[PROBLEM]: State the count of lines below featuring the word "Global", and write nothing further.

[RECORDED DATA]:
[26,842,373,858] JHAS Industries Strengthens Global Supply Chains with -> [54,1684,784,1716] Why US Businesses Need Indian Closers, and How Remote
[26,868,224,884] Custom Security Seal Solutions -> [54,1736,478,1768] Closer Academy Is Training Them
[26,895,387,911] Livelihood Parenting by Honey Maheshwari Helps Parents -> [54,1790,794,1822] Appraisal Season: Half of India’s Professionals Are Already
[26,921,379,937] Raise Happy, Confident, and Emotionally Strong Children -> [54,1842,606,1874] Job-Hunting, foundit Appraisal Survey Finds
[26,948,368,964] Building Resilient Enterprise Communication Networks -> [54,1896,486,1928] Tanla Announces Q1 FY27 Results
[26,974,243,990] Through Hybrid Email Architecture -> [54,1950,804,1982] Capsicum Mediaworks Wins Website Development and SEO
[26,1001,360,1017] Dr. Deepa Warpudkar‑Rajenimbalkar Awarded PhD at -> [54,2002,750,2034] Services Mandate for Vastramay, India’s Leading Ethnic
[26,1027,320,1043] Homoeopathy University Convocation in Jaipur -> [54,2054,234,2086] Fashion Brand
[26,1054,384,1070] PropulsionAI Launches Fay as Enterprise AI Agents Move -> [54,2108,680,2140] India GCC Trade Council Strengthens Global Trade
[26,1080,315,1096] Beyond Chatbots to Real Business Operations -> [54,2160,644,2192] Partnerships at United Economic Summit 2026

[RESPONSE]: 2